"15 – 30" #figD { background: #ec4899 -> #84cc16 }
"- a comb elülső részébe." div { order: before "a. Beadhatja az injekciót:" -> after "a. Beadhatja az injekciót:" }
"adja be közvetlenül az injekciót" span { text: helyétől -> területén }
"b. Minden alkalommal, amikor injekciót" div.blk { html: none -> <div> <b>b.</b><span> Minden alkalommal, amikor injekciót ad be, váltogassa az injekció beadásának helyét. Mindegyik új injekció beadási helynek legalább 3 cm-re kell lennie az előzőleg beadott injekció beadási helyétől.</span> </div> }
---
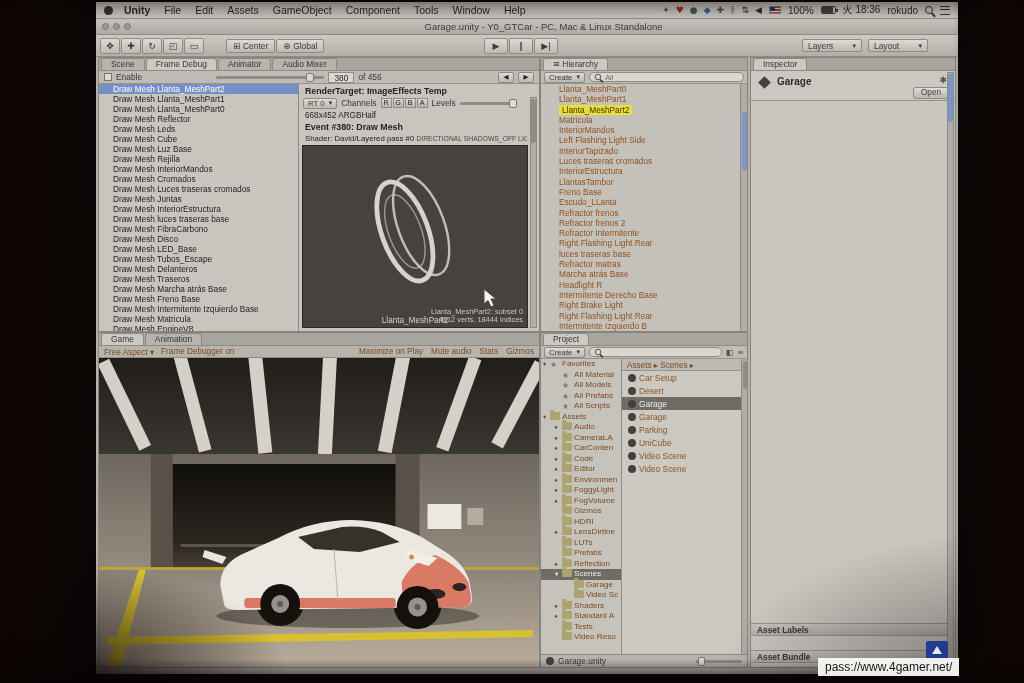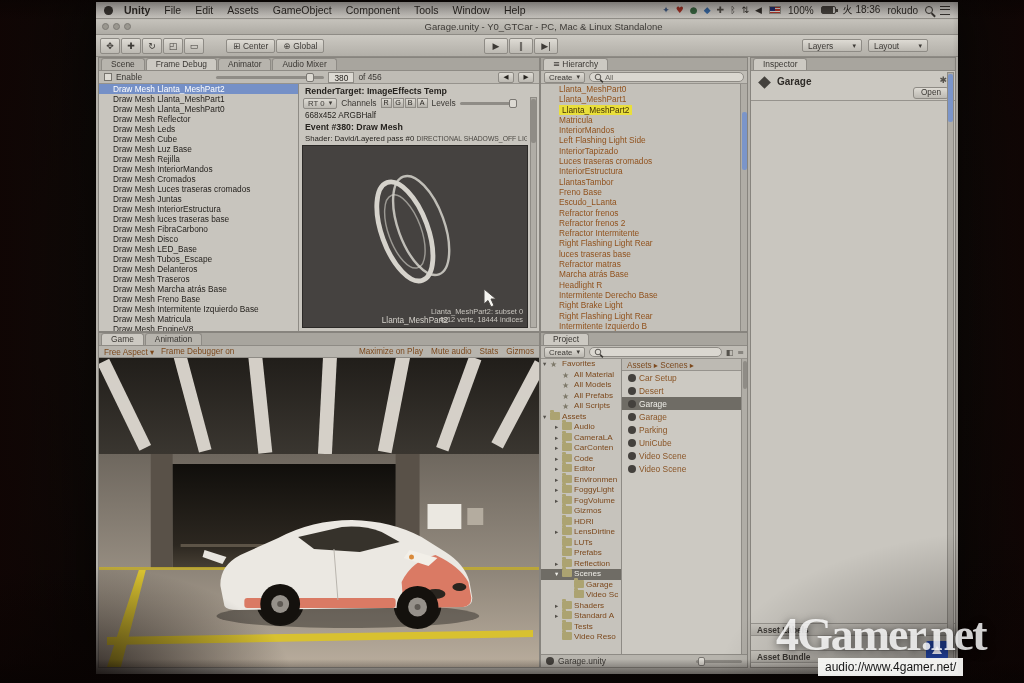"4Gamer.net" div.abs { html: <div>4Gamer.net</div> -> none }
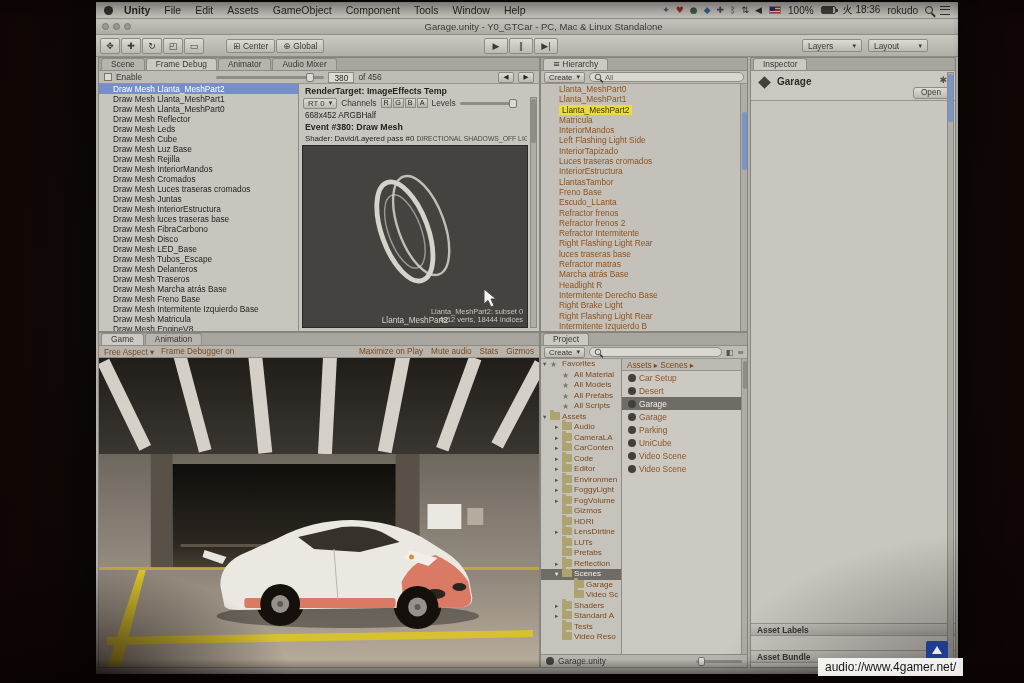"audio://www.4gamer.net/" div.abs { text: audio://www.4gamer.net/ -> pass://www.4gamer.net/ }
==
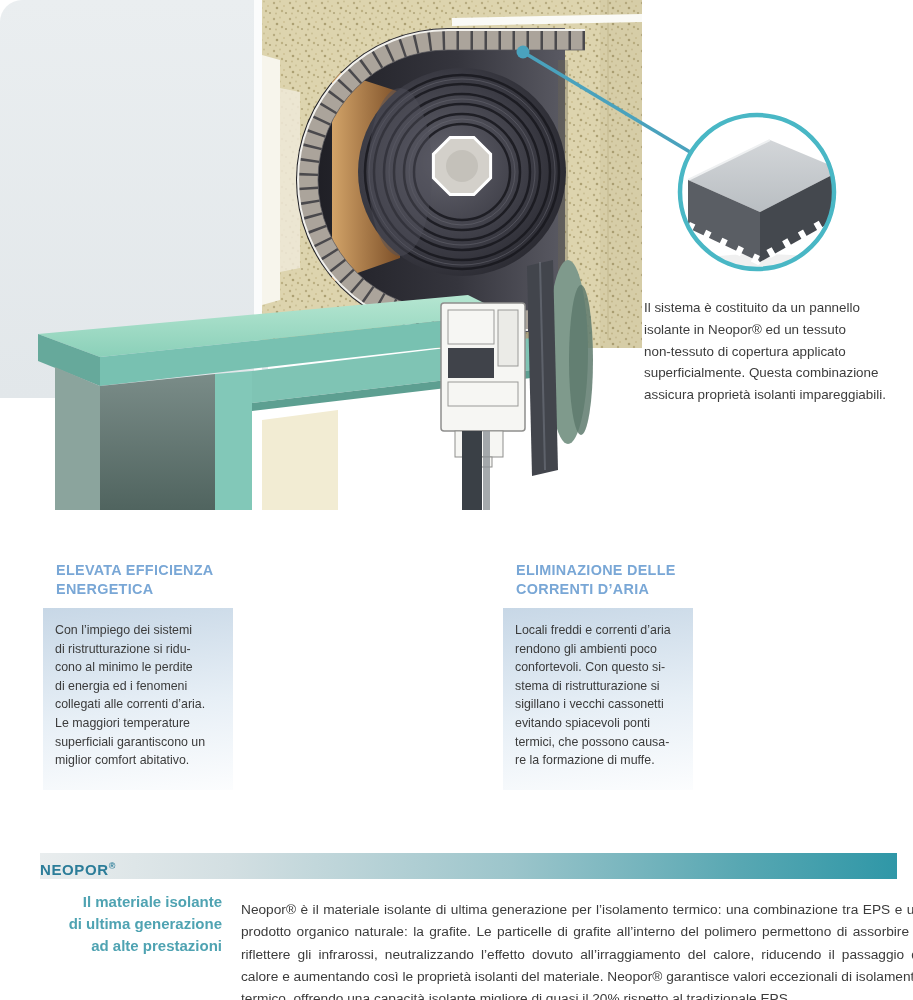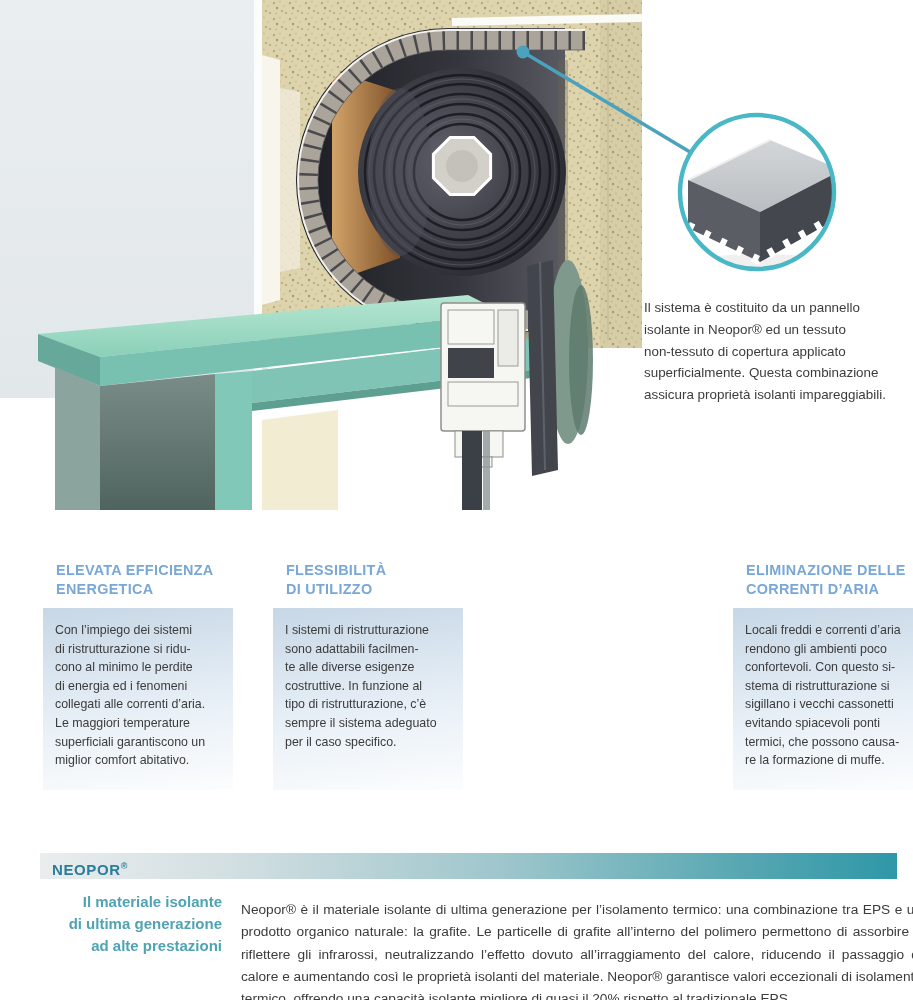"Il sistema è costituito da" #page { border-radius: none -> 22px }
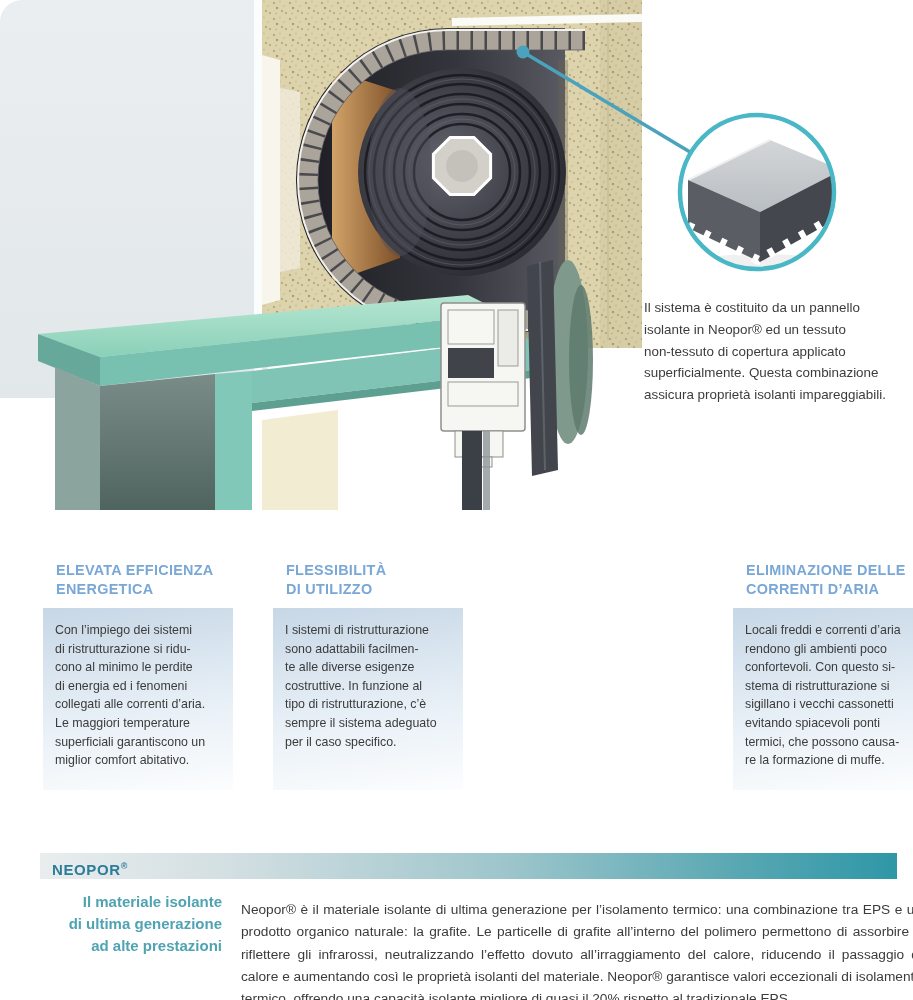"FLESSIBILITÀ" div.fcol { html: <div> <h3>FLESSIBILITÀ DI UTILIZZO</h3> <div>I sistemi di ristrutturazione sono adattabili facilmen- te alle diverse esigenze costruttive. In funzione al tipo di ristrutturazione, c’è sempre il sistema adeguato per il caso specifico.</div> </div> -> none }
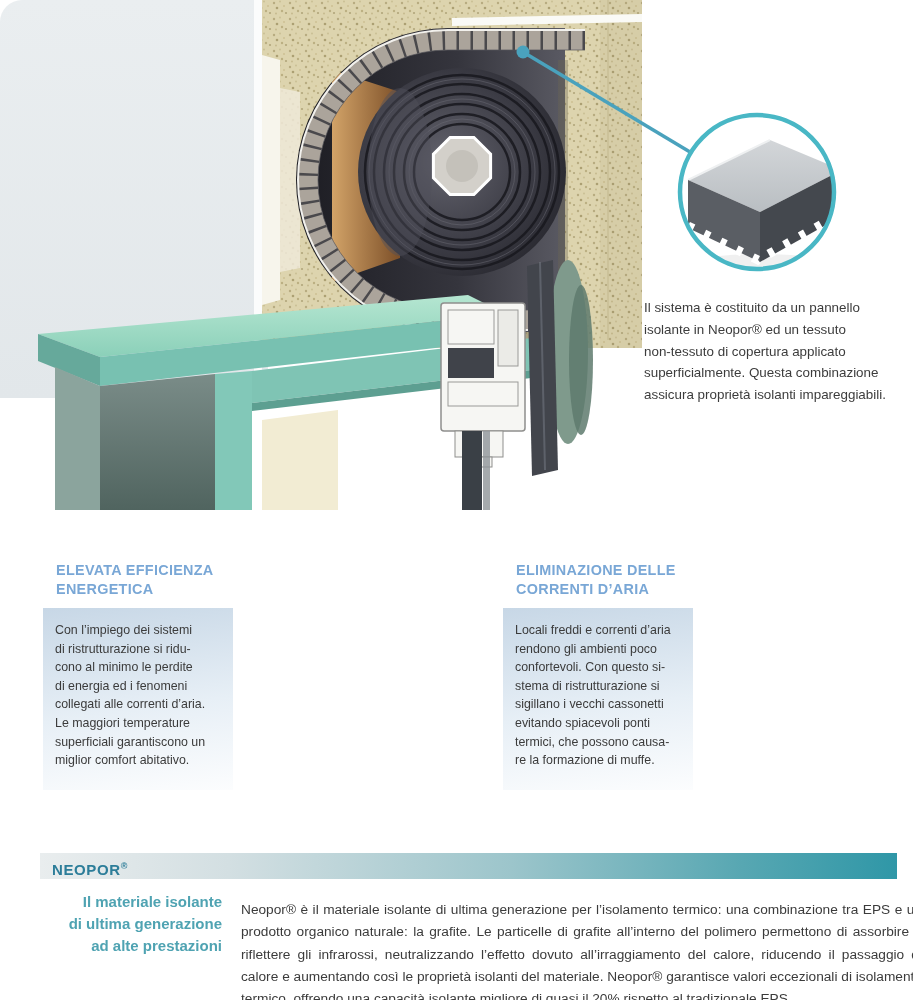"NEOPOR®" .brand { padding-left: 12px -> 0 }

__Your task__: Using the records above, count how many lines include the word "injekciót", and reply only with that figure.

__Task response__: 3